Web page revision data:
-.-.-

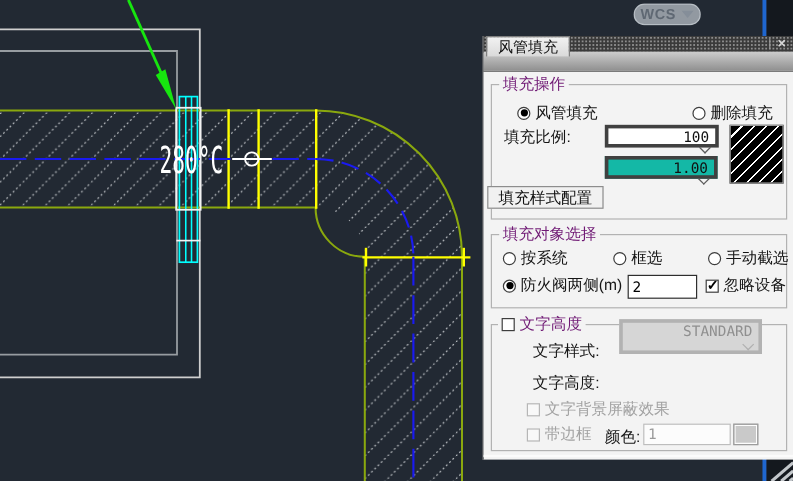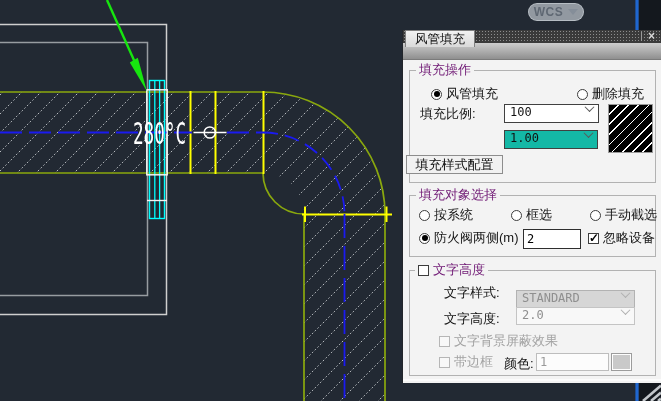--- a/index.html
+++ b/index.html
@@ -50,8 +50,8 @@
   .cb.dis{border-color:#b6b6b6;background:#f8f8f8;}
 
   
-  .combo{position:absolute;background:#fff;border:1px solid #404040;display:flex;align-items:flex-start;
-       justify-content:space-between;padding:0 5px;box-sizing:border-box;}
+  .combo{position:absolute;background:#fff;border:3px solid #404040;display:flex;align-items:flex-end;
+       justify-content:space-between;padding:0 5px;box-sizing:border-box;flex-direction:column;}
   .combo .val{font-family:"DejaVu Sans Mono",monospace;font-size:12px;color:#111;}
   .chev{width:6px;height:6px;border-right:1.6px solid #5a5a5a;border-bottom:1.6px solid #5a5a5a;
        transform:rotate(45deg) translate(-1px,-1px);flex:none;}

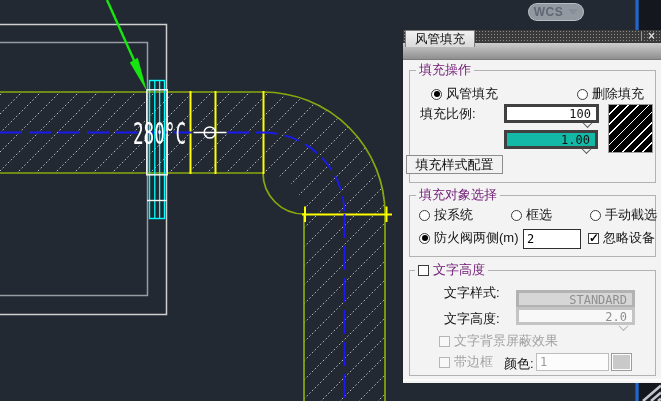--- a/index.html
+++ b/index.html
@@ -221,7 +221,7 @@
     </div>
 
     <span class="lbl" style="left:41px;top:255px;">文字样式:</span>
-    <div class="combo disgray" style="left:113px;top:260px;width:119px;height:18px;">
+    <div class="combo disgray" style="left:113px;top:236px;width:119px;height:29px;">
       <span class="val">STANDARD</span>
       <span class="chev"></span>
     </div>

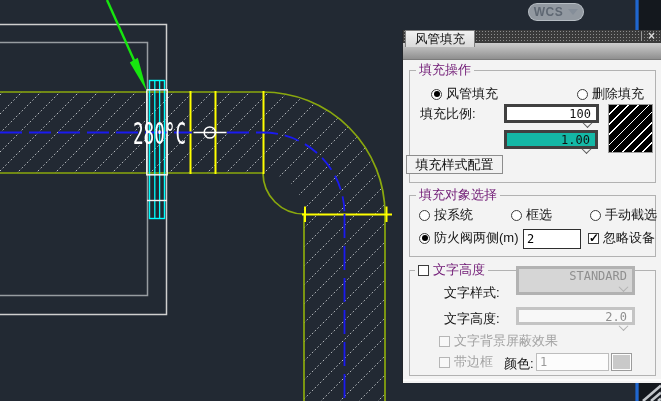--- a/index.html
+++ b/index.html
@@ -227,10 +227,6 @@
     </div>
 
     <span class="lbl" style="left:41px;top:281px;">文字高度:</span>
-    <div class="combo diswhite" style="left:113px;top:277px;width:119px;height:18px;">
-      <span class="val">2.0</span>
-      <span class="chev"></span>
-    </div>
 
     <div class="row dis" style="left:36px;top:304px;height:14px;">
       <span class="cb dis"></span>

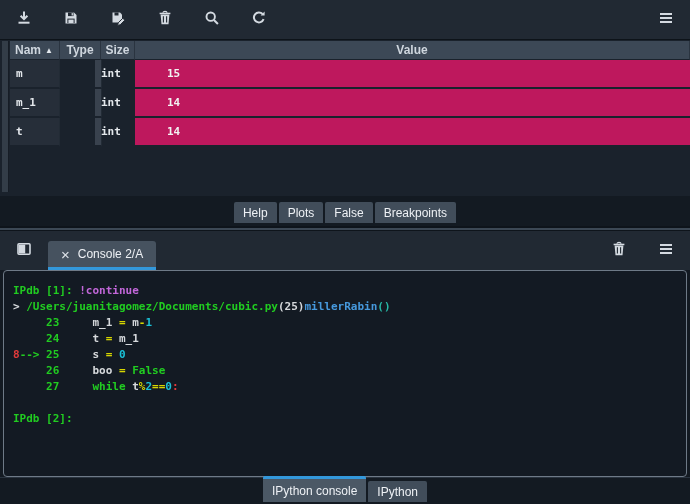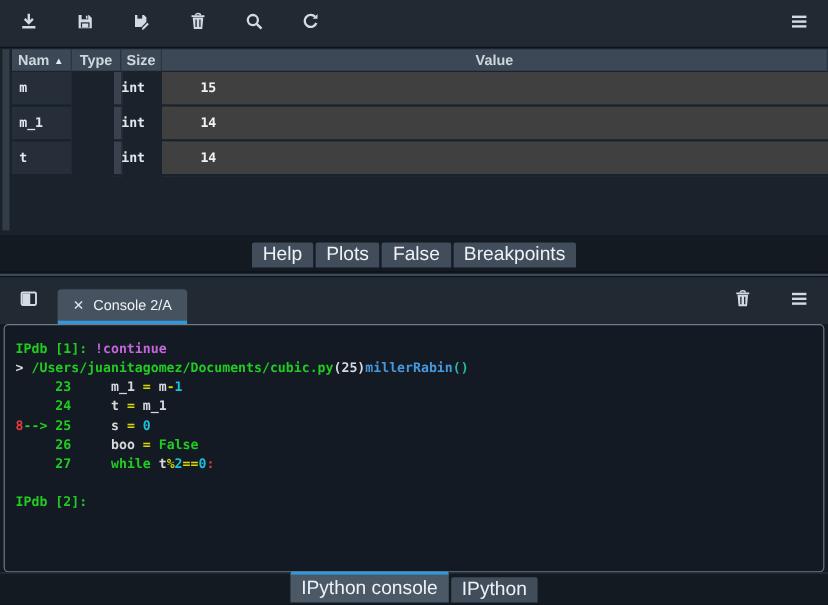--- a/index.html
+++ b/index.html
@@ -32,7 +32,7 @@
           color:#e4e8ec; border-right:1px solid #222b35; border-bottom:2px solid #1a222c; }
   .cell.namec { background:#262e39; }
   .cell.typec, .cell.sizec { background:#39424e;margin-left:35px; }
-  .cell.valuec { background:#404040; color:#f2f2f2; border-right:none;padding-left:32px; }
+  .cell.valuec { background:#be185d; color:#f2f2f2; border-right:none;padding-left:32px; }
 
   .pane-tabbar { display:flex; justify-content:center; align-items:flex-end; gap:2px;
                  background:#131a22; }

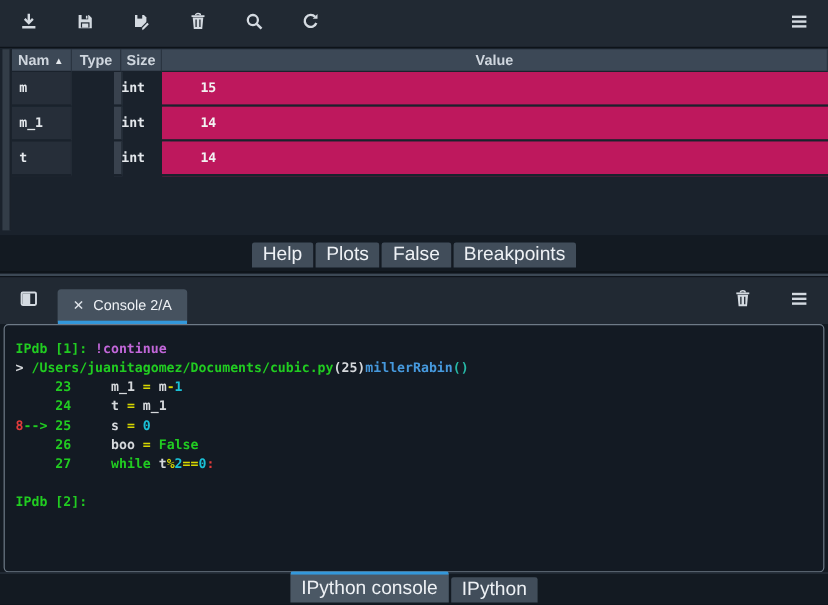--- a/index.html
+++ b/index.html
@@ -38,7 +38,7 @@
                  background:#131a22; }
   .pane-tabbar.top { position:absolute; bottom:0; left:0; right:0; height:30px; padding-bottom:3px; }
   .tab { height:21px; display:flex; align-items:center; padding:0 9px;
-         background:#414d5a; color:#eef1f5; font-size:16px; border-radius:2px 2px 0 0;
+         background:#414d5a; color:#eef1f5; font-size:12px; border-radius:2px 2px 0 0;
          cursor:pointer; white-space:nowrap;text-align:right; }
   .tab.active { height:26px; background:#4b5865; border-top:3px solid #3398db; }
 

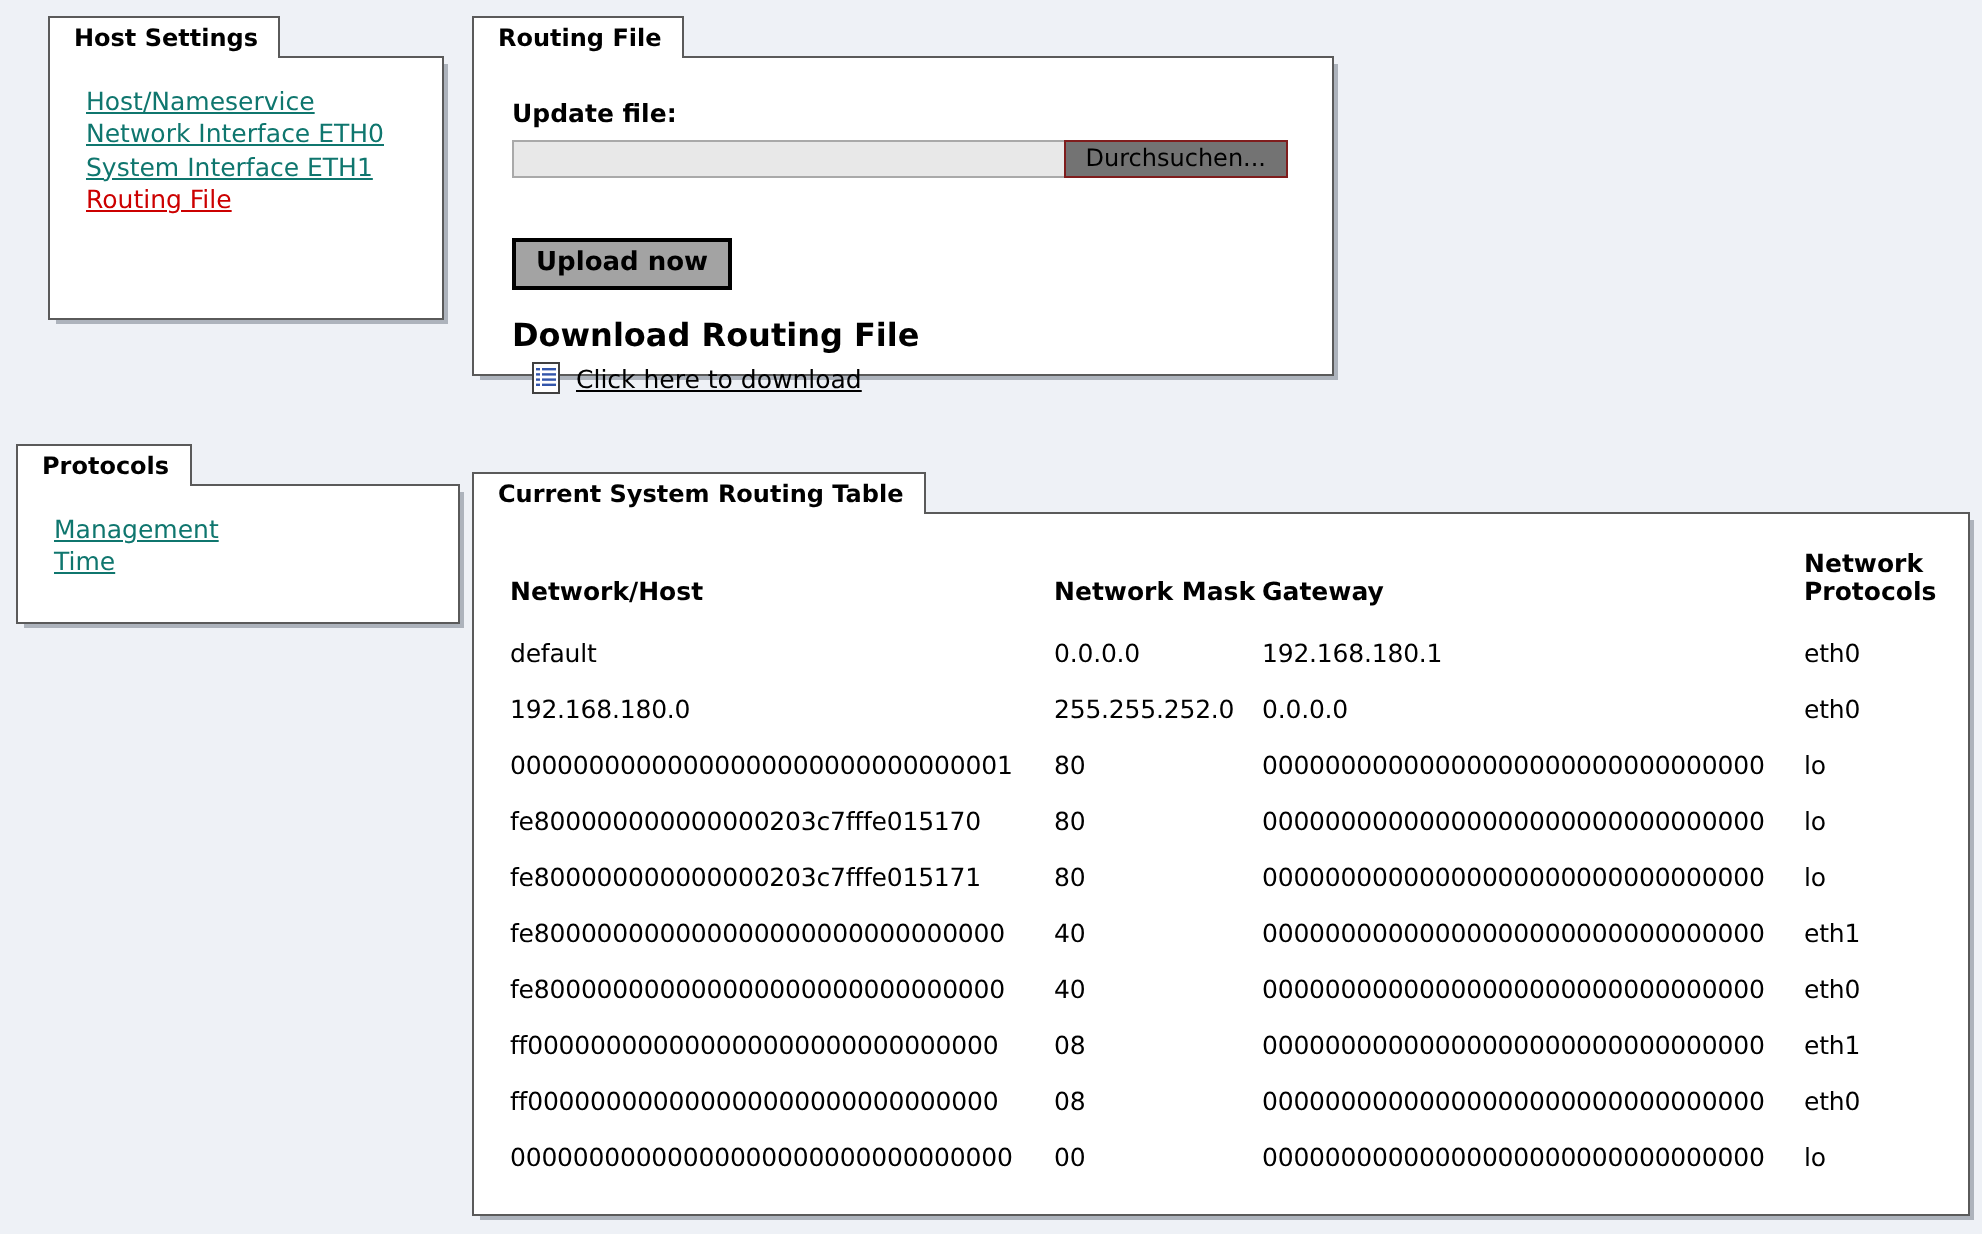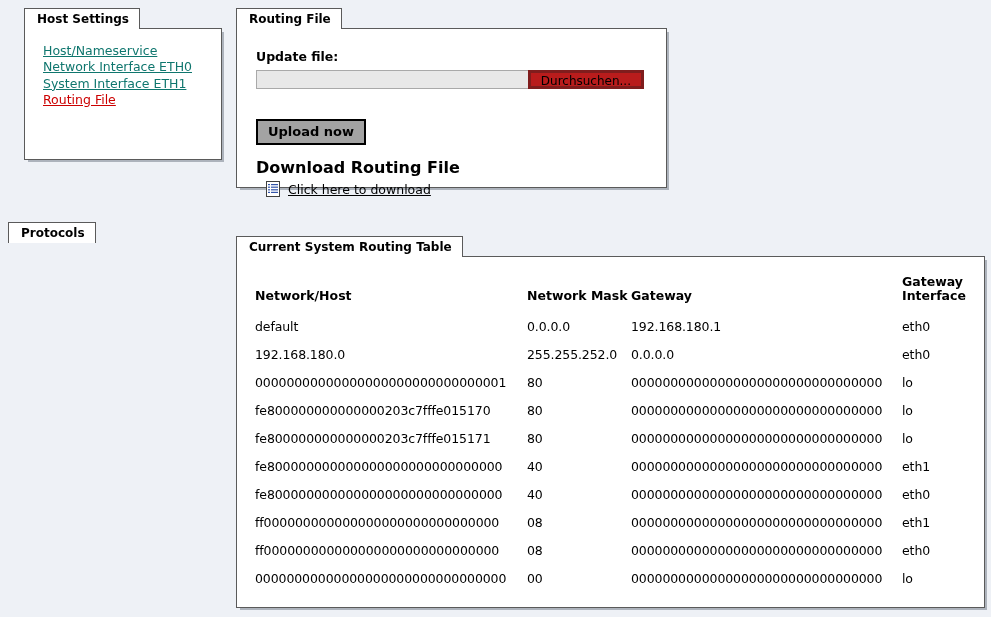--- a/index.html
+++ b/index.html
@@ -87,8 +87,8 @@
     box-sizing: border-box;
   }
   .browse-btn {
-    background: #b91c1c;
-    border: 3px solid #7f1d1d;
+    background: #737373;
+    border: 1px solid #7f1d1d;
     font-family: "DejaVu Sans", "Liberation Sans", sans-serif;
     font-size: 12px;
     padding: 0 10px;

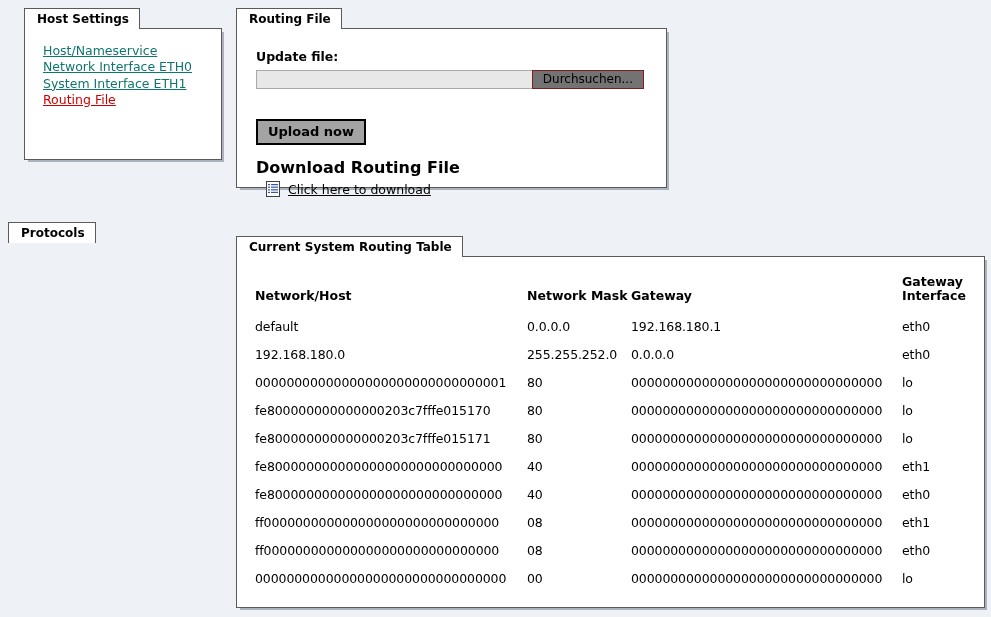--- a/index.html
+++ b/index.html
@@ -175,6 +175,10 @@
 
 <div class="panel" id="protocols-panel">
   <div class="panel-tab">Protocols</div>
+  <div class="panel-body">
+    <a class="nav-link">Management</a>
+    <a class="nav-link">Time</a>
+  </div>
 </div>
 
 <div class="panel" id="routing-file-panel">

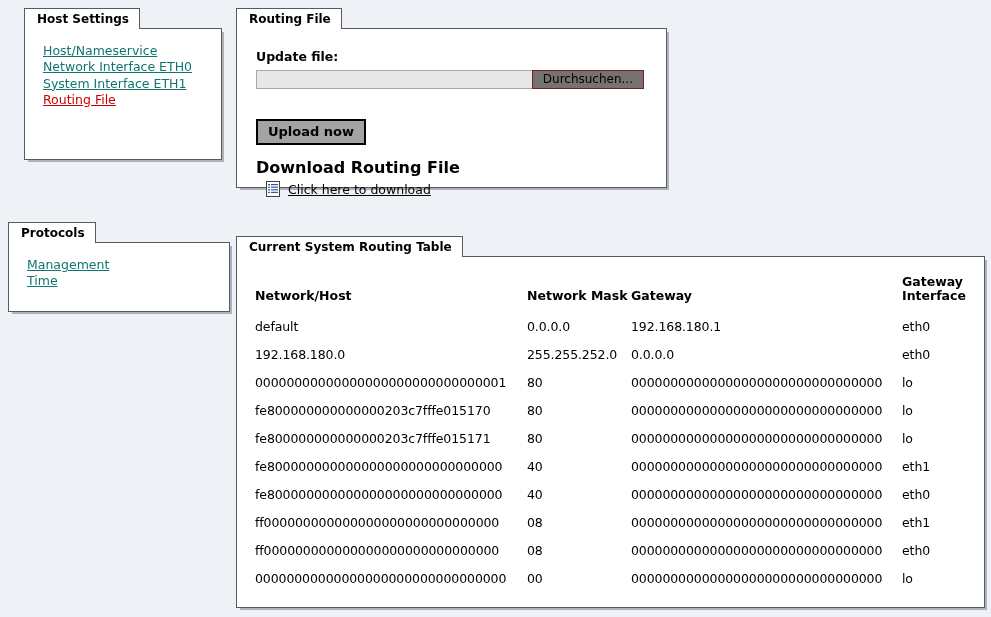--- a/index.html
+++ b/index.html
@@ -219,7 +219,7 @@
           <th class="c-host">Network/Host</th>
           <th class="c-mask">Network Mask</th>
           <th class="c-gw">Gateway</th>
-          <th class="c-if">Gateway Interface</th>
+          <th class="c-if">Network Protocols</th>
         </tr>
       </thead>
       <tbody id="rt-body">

-.-.-

# Your task
Count each line above that has the word "cell" in it, and write down nothing but the total.

# Worked solution
4